(Input records begins)

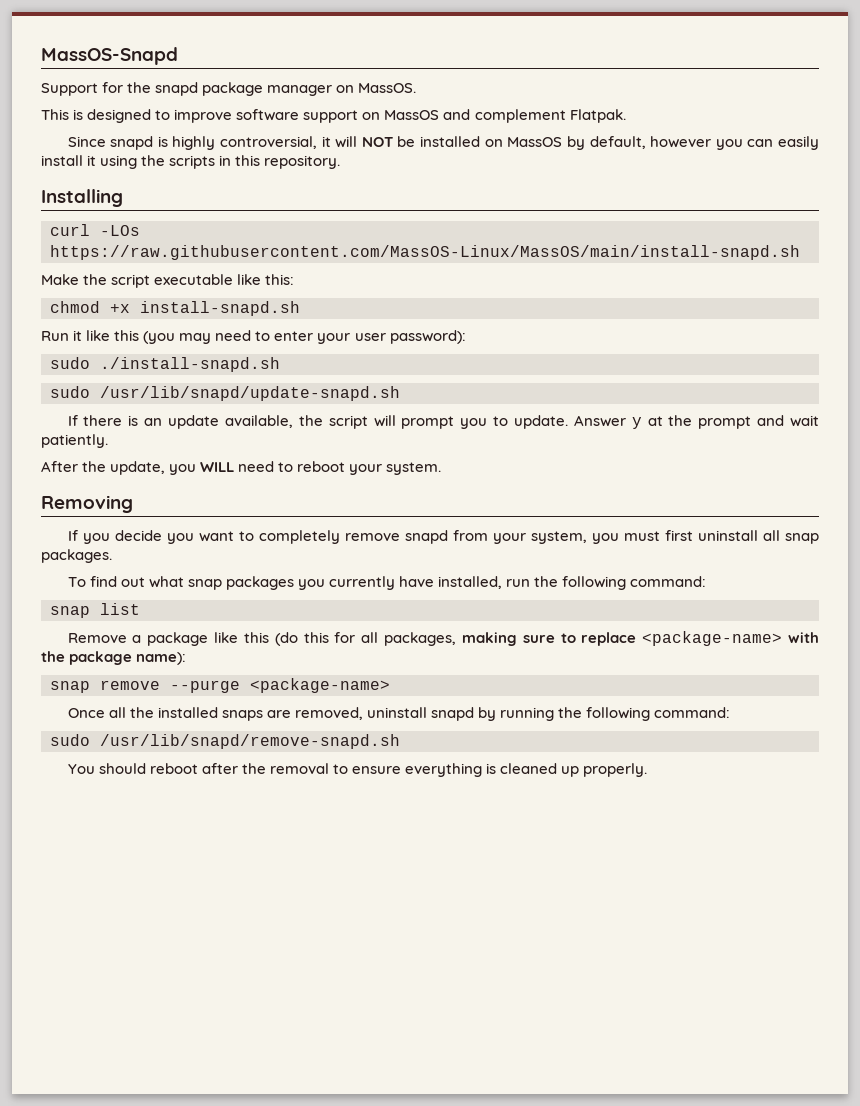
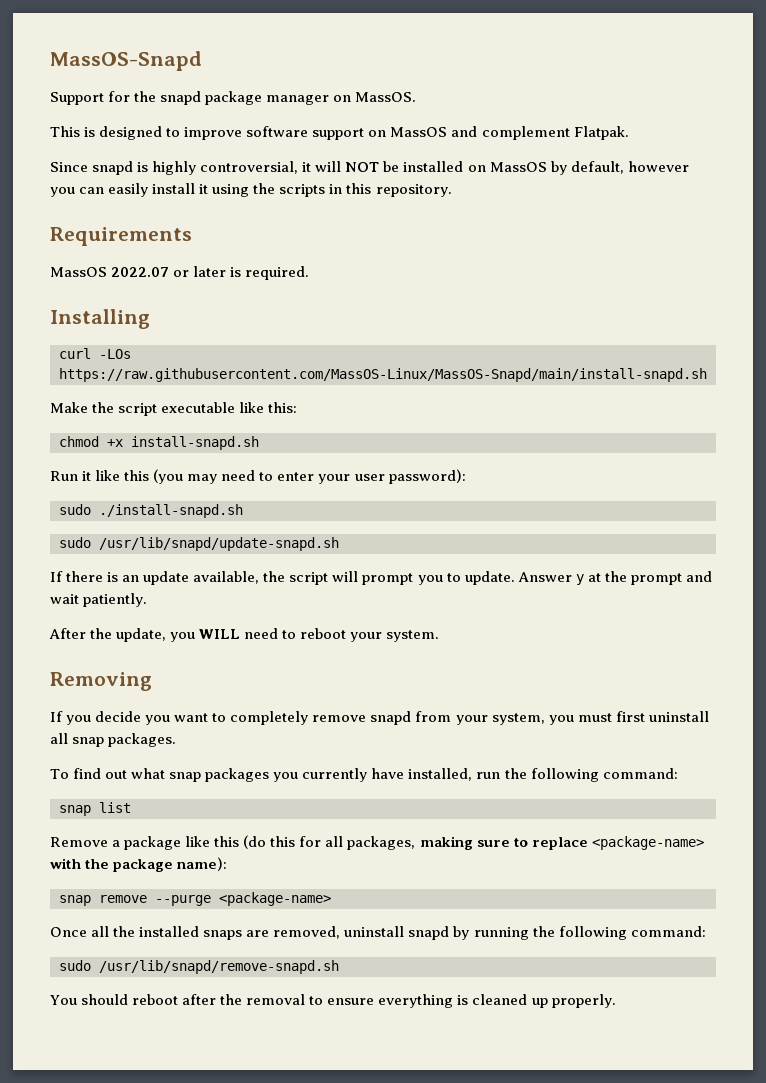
(341, 162) none -> [50,227,192,246] [50,266,310,280] // Requirements // MassOS 2022.07 or later is required.
[50,245,800,260] https://raw.githubusercontent.com/MassOS-Linux/MassOS/main/install-snapd.sh -> [59,368,707,382] https://raw.githubusercontent.com/MassOS-Linux/MassOS-Snapd/main/install-snapd.sh

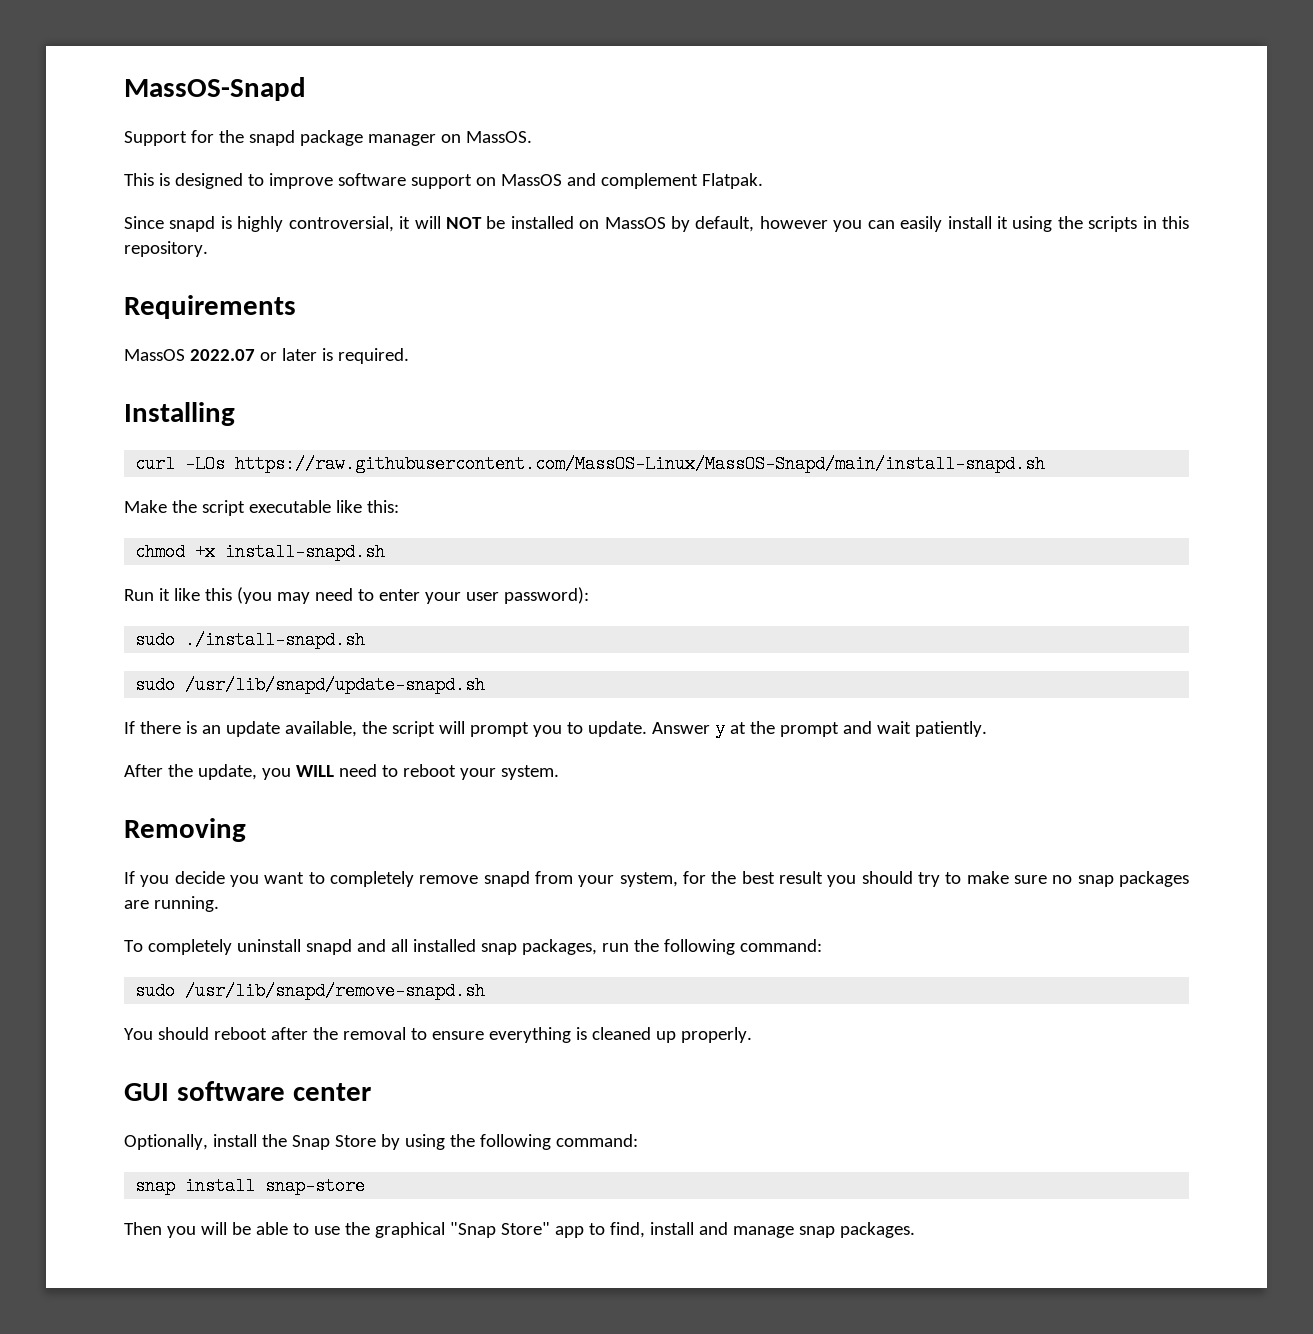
[548,711,709,725] [50,733,177,747] [50,768,678,782] [59,802,131,816] [50,835,704,850] [50,857,228,872] [59,892,331,906] [50,926,529,940] you must first uninstall all snap packages. // To find out what snap packages you currently have installed, run the following command: // snap list // Remove a package like this (do this for all packages, making sure to replace <package-name> with the package name): // snap remove --purge <package-name> // Once all the installed snaps are removed, uninstall snapd by running -> [683,871,1190,887] [124,896,219,912] [124,939,629,955] for the best result you should try to make sure no snap packages are running. // To completely uninstall snapd and all installed snap packages, run
(616, 1001) none -> [124,1081,371,1101] [124,1134,638,1150] [135,1177,366,1195] [124,1222,915,1238] // GUI software center // Optionally, install the Snap Store by using the following command: // snap install snap-store // Then you will be able to use the graphical "Snap Store" app to find, install and manage snap packages.

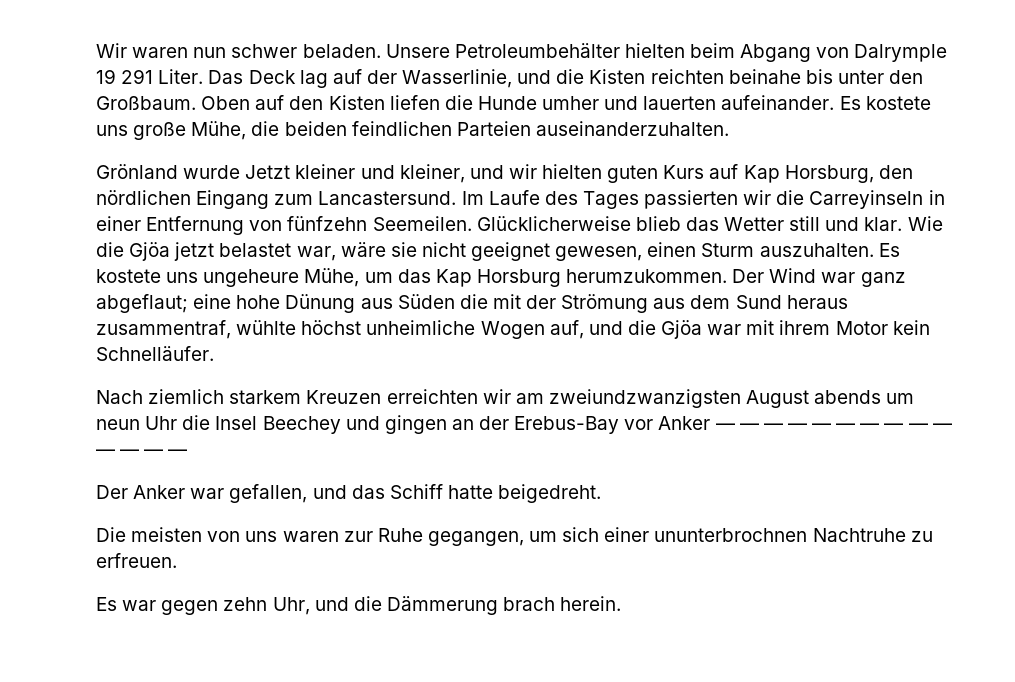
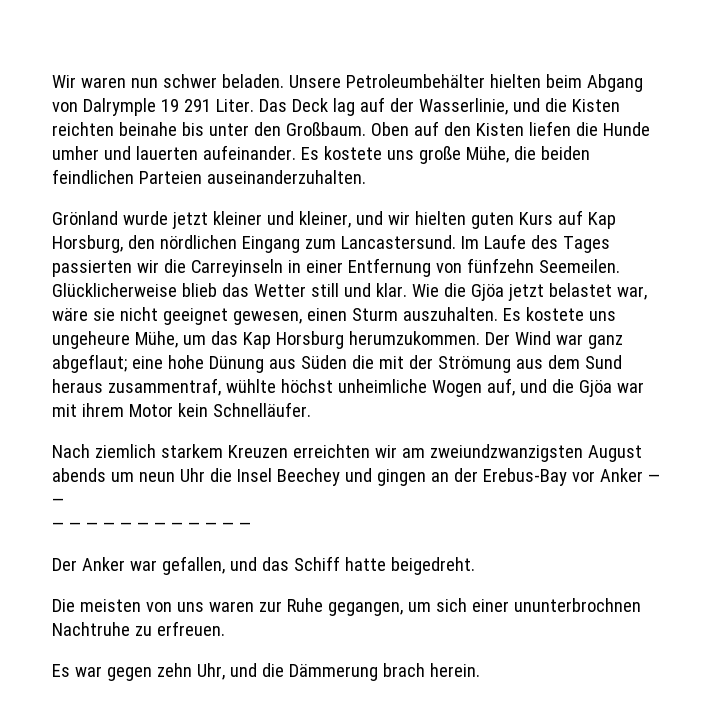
[245,165,291,179] Jetzt -> [171,212,208,229] jetzt
(759, 426) none -> (64, 502) //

(Input records ends)

§ **Task directions**
From the entries above, copy each line holding "none".

§ **Solution for this task**
(341, 162) none -> [50,227,192,246] [50,266,310,280] // Requirements // MassOS 2022.07 or later is required.
(616, 1001) none -> [124,1081,371,1101] [124,1134,638,1150] [135,1177,366,1195] [124,1222,915,1238] // GUI software center // Optionally, install the Snap Store by using the following command: // snap install snap-store // Then you will be able to use the graphical "Snap Store" app to find, install and manage snap packages.
(759, 426) none -> (64, 502) //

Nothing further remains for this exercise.